• PROBLEM DETAILS: Using the listing below, please print exactly the lines from the one with "text: 语言表达通顺 ->" through the one with "html: <div>第 1". Leave out every picture.

• ENTRIES SUPPLIED:
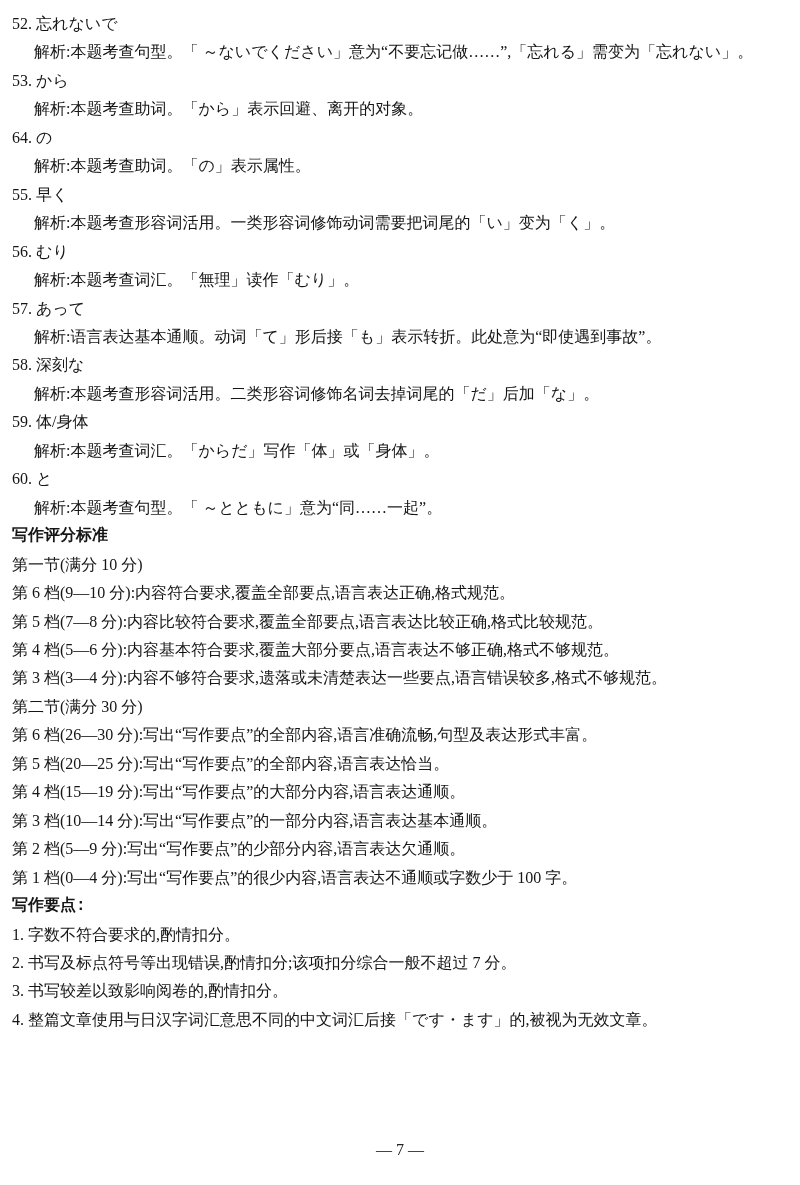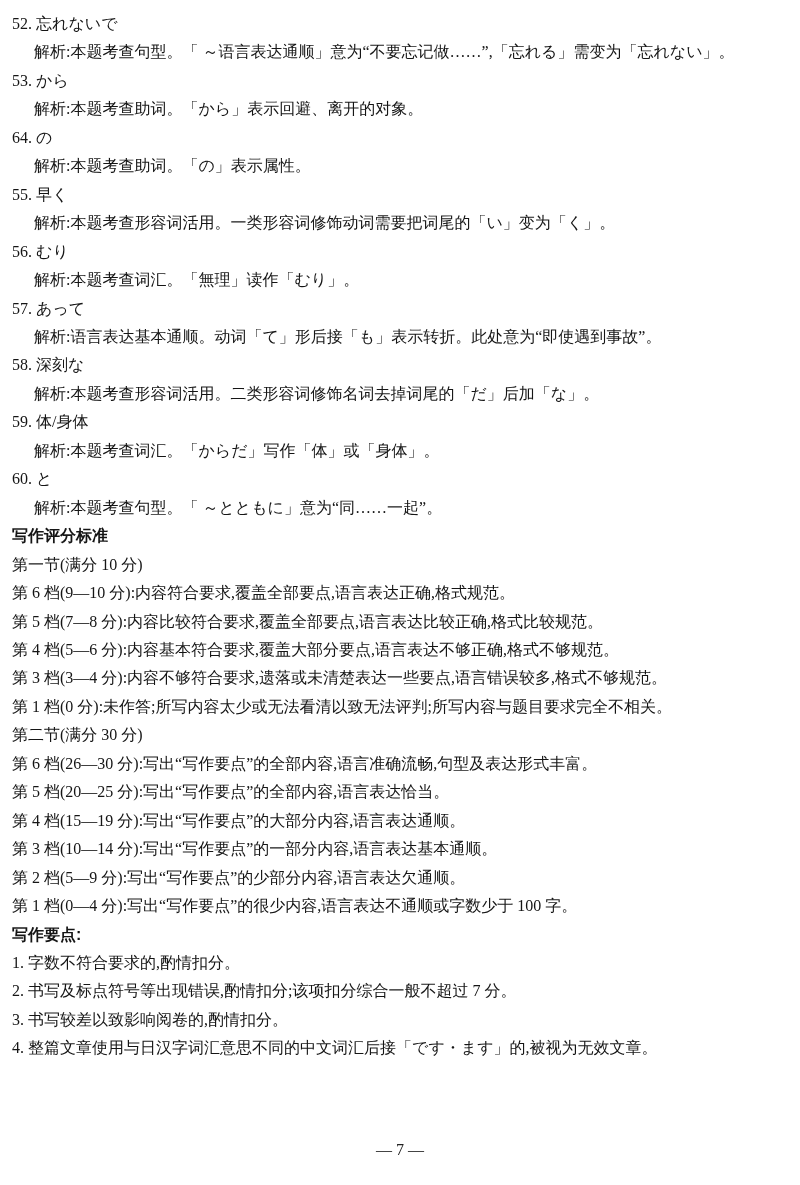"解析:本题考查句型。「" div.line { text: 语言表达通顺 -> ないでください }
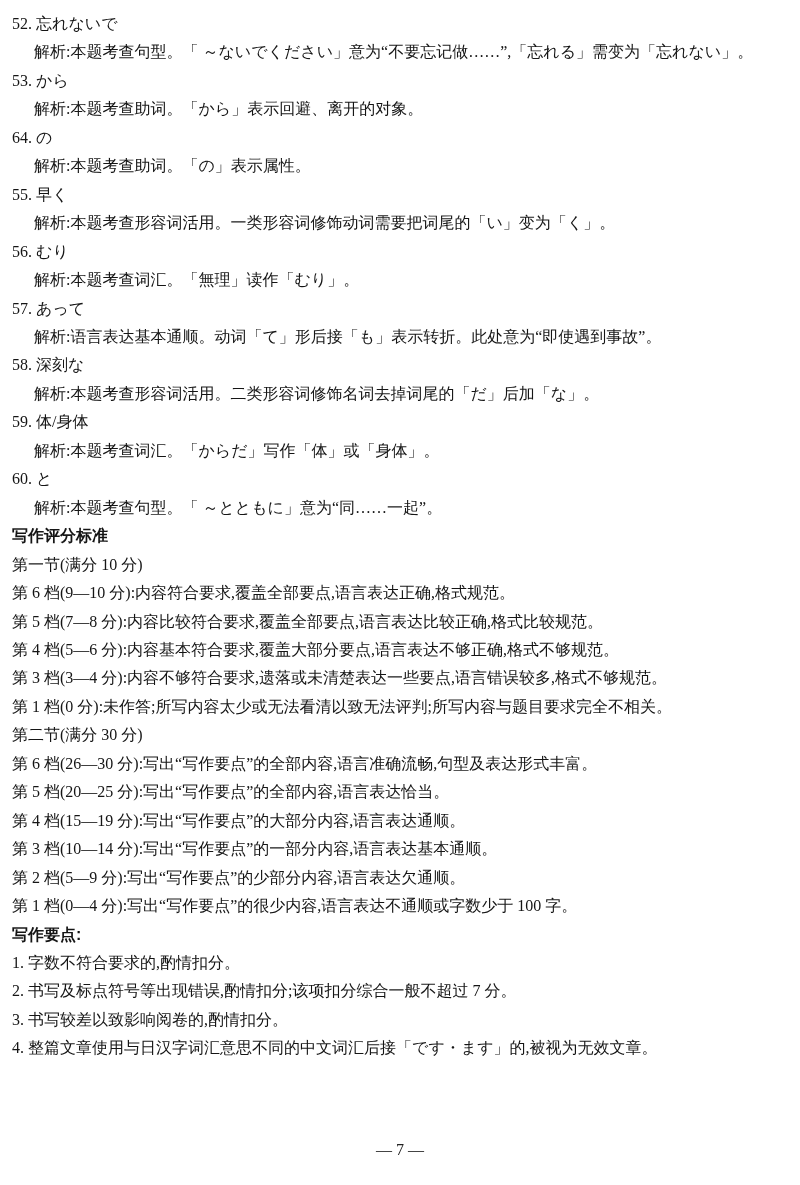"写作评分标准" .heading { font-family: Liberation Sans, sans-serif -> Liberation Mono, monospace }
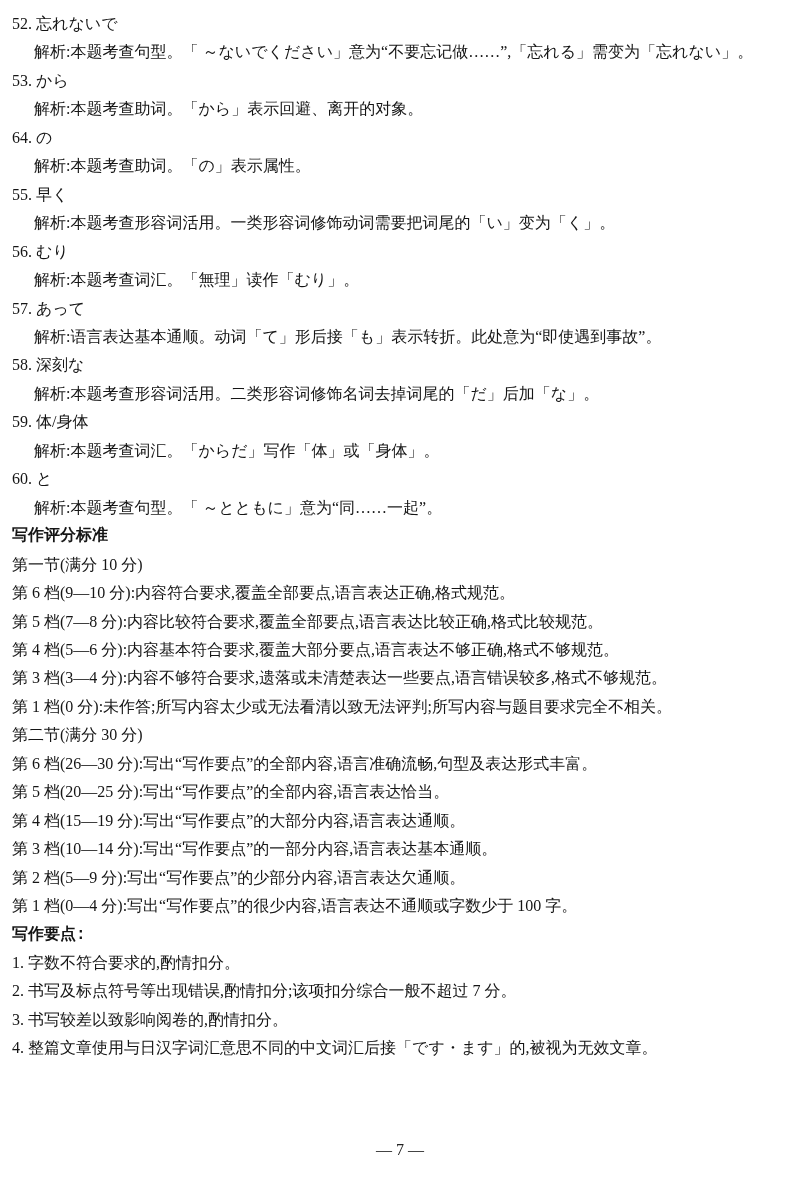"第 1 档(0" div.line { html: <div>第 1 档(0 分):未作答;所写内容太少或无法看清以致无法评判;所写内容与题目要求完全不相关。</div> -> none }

==

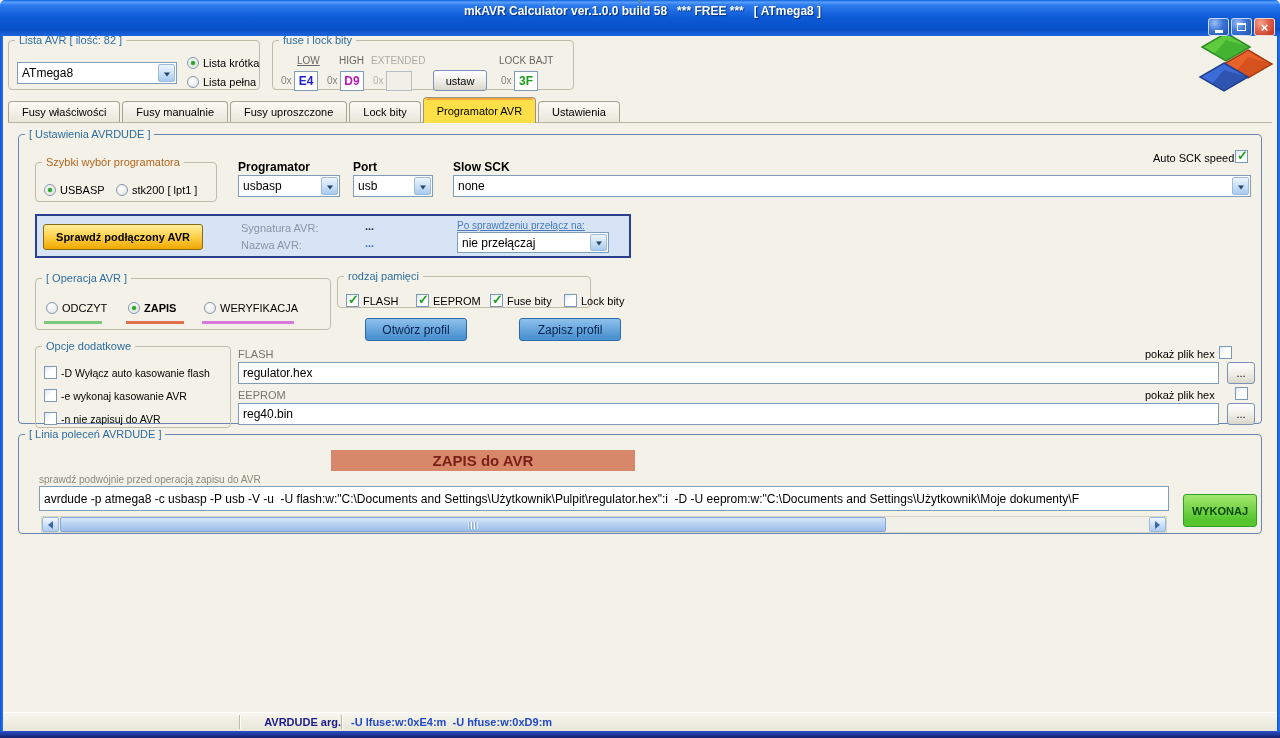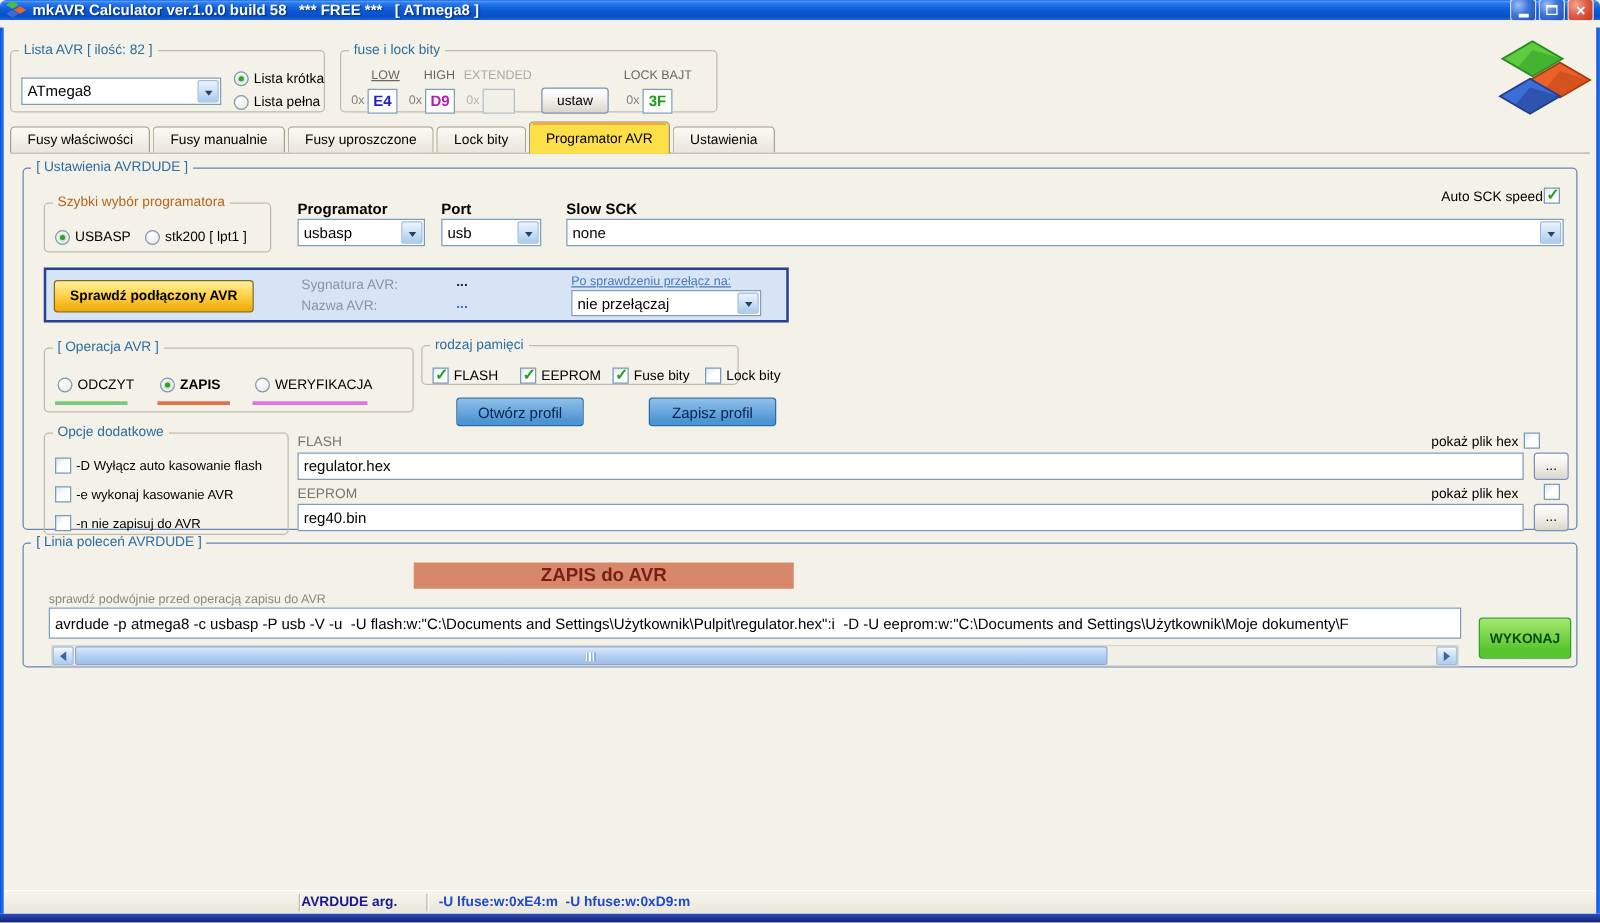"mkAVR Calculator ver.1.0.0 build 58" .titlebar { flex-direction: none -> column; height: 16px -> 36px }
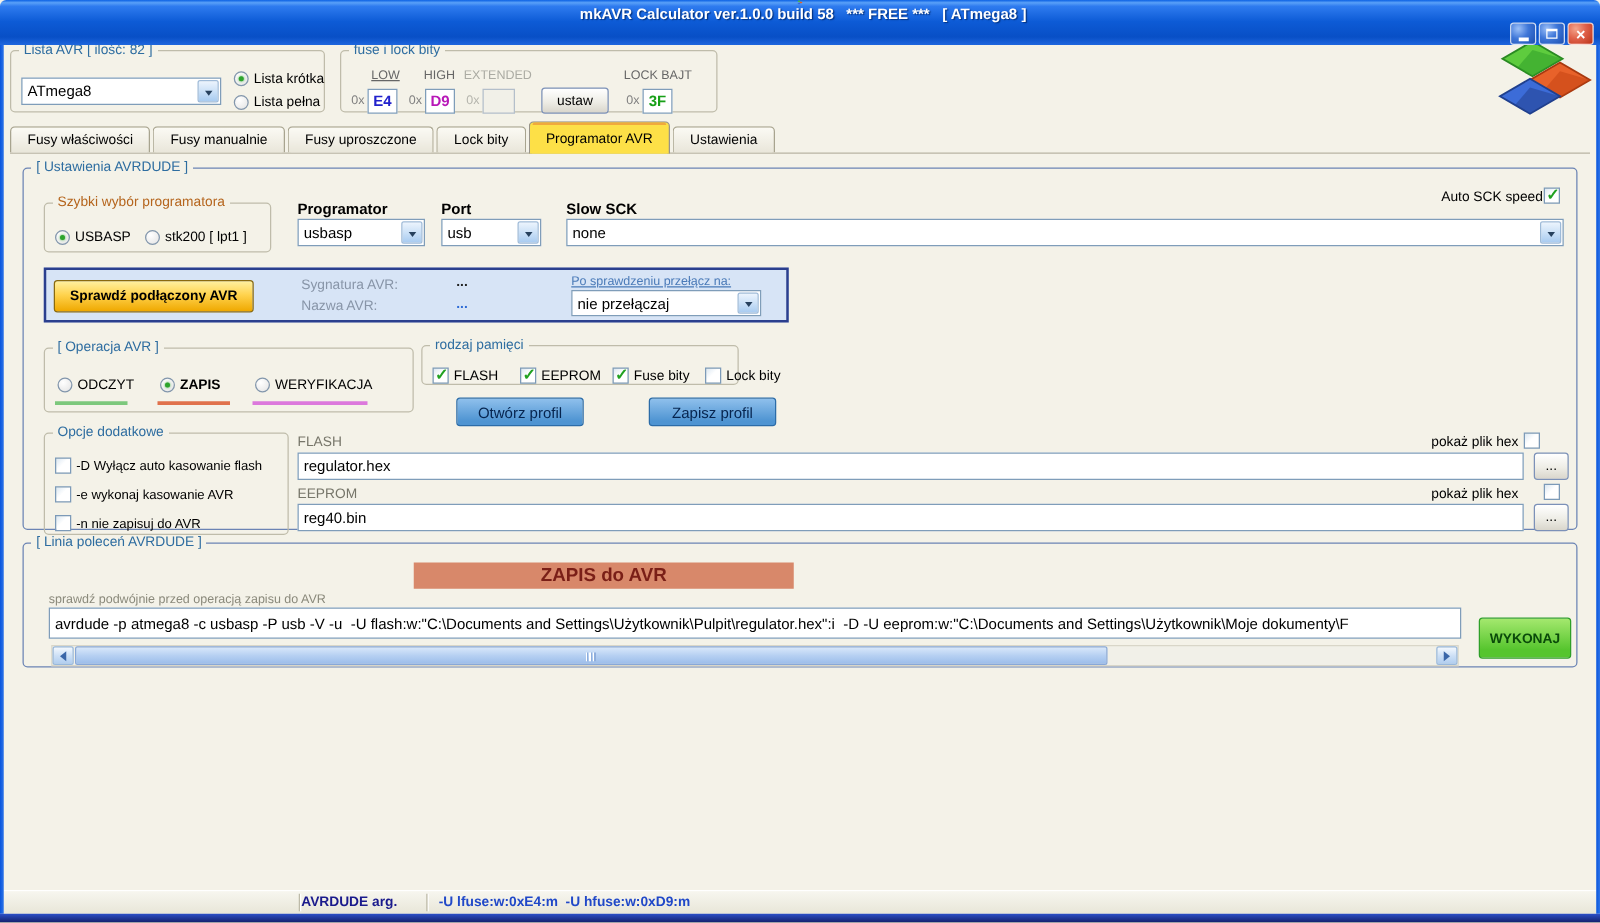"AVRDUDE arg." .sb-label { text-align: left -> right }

• COMPLETED TASK:
"解析:本题考查句型。「" div.line { text: 语言表达通顺 -> ないでください }
"写作评分标准" .heading { font-family: Liberation Sans, sans-serif -> Liberation Mono, monospace }
"第 1 档(0" div.line { html: <div>第 1 档(0 分):未作答;所写内容太少或无法看清以致无法评判;所写内容与题目要求完全不相关。</div> -> none }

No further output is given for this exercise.